I've not read any of Durrell's books but I think than I'm going to have to find one.

And I've never seen a mantid around here, do you know what kind of environment they prefer?

Anonymous said...

The guy spying on you from the leaf reminds me of a cartoon character, but which one? I'll get back to you. (And you've talked me into that book.)

Julian Bunn said...

I am ashamed to say that I am unaccountably terrified of preying mantis. They look so alien and evil to me. I'd be less concerned if they couldn't fly. So I had to skip quickly over the photos in this post, but very much enjoyed the rest.

Christina said...

Lori: Isn't it funny how much that Emergency Medicine book influenced you? Sometimes whole phrases come to my head from books I read at impressionable ages.

Bec: Ooooh, great! I think you'll enjoy it too.

Lucy: Durrell--such a strange life, so much he gave to us!

Michelle: I agree. Spending time with a camera can encourage one, to if not at least look more closely, than to at least look differently. Perhaps you haven't seen praying mantids because something else is preying on them--I don't think it is the cooler climate, as I've seen them as far north as southern Canada before. I'll look into it and see what I can find for you.

Altadena: Inspector Gadget? That's who he reminds me of.

Julian: Sorry for the terrifying photos!
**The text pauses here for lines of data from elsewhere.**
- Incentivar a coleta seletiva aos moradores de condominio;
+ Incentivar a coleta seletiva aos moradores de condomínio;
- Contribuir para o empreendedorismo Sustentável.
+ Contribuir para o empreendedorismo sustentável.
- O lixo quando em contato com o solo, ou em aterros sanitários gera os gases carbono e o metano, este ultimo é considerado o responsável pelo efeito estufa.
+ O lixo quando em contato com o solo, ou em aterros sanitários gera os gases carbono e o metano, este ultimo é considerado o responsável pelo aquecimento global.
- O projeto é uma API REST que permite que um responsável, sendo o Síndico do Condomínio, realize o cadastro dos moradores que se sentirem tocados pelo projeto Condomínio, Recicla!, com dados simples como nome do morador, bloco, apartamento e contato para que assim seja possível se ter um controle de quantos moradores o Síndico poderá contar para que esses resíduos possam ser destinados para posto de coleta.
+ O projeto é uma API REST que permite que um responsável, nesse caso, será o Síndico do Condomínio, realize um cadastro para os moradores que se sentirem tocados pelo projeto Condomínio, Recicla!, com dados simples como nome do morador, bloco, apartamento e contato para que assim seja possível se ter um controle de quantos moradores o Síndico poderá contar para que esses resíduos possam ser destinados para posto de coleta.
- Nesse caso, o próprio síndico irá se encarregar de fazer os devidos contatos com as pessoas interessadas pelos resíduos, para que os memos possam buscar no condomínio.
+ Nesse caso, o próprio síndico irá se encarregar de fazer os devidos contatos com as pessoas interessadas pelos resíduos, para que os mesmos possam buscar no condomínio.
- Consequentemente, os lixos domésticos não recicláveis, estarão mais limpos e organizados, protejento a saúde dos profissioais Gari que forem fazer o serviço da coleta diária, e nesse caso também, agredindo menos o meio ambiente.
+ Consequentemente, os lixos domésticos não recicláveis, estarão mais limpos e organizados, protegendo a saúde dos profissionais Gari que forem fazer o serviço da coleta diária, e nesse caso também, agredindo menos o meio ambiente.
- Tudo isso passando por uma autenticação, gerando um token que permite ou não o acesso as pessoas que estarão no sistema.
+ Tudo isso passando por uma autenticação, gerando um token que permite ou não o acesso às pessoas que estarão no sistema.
I'm glad you enjoyed the post though. I can imagine your daughter liking The Amateur Naturalist.

Pasadena Adjacent said...

if they could only come up with a glaze in high fire, the color of a preying mantis

Christina said...

PA: I dream of such a glaze.

Ginko said...

You have a gift of being in the moment and being able to share it and bring others into that moment. I think it is a rare talent and I'm happy to discover your blog and to know that you are puttering nearby. I tried your banana bread recipe (scrumptious). Modifying a recent post, I rubbed fennel(from my garden-another tip from you and your blog) and other good things on a pork loin roast before roasting and it was really incredible. I have only seen a few mantis in our yard, I feel like there is a secret life in my garden that I am only now learning to watch over. Thanks, Leslie

Soilman said...

What a wonderful story. To have a life-long interest like that is terribly, tragically rare. So many people have to abandon their childhood or adolescent interests to join the grim rat race of money-making. You've got one that's inspired and animated you all your life.

I'm jealous.

Christina said...

Leslie: I'm so glad that you've found ideas to use here. That makes me very happy. And if you do find another praying mantis on your property, spend some time with it. They're amazing to watch.

Soilman: Thank you for the very kind compliment. I feel lucky, indeed.

chicago dyke said...

GW is often a model of humility where i am not, yo. it's very beautiful.

Christina said...

Thanks, CD. Sorry I didn't get to your comment earlier--so many of mine are getting swept into my spam folder right now.